With the rapid development and complex challenges of chemical substances, new drug synthesis pathways are usually the most effective.314741-39-4,(S)-1-tert-Butyl 3-methyl piperazine-1,3-dicarboxylate,as a common compound, the synthetic route is as follows.

314741-39-4, A solution of 3-iodopicolinic acid 2a (1.8 g, 7.23 mmol), (S)-l-tert-butyl 3-methyl piperazine-1,3- dicarboxylate (1.766 g, 7.23 mmol), HATU (3.02 g, 7.95 mmol), DIEA (5.05 mL, 28.9 mmol) in DCM (100 mL) / Acetonitrile (20 mL) was stirred at r.t. for 12 h. DCM (50 mL) and satd. H4Cl (100 mL) were added. The DCM layer was washed with brine, dried over Na2S04, filtered and concentrated. The reaction was purified by column chromatography and the product was eluted by EtOAc to yield (S)-l-tert-butyl 3-methyl 4-(3-iodopicolinoyl)piperazine-l,3-dicarboxylate 2b.

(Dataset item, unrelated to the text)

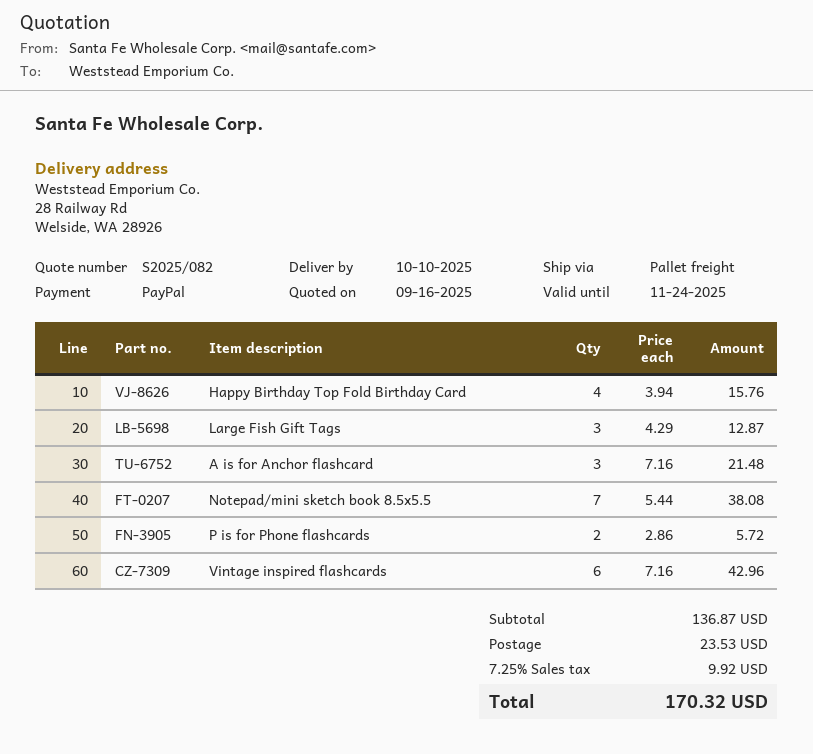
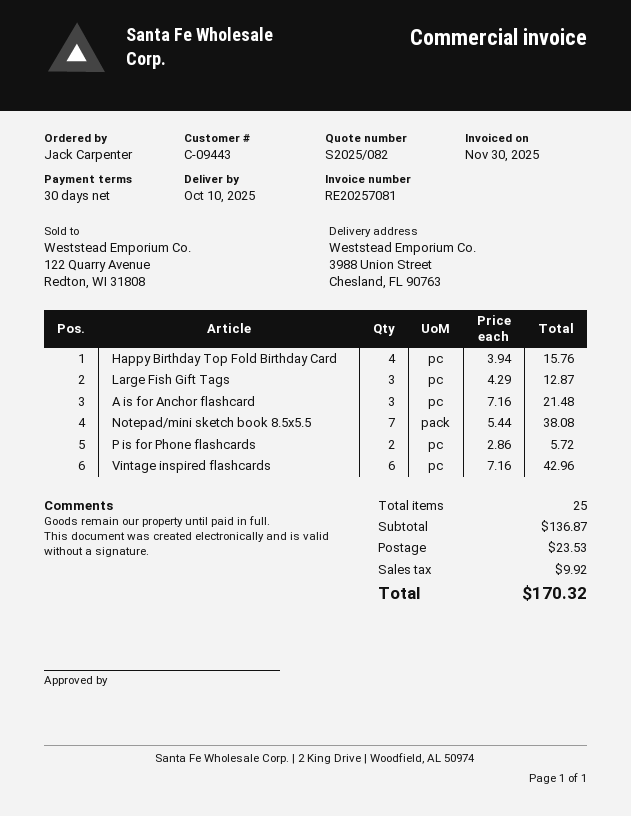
ship to: 28 Railway Rd, Welside, WA 28926 -> 3988 Union Street, Chesland, FL 90763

314741-39-4 (S)-1-tert-Butyl 3-methyl piperazine-1,3-dicarboxylate 1501855, apiperazines compound, is more and more widely used in various fields.

Reference£º
Patent; MERCK SHARP & DOHME CORP.; RAO, Ashwin, U.; MCKITTRICK, Brian Alexander; LOMBARDO, Matthew; HICKS, Jacqueline, D.; MCCRACKEN, Amy Bittner; CHU, Hong Dong; SO, Sung-Sau; ORTH, Peter; WU, Zhicai; LAN, Ping; DEBENHAM, John, S.; WHITEHEAD, Brent, R.; TAYLOR, Jerry, A.; SUN, Zhongxiang; KATIPALLY, Revathi Reddy; GABLE, Jonathan, E.; DAHLGREN, Markus, K.; BHAT, Sathesh, P.; (104 pag.)WO2018/93695; (2018); A1;,
Piperazine – Wikipedia
Piperazines – an overview | ScienceDirect Topics

With the rapid development and complex challenges of chemical substances, new drug synthesis pathways are usually the most effective.169447-70-5,(S)-tert-Butyl 2-methylpiperazine-1-carboxylate,as a common compound, the synthetic route is as follows.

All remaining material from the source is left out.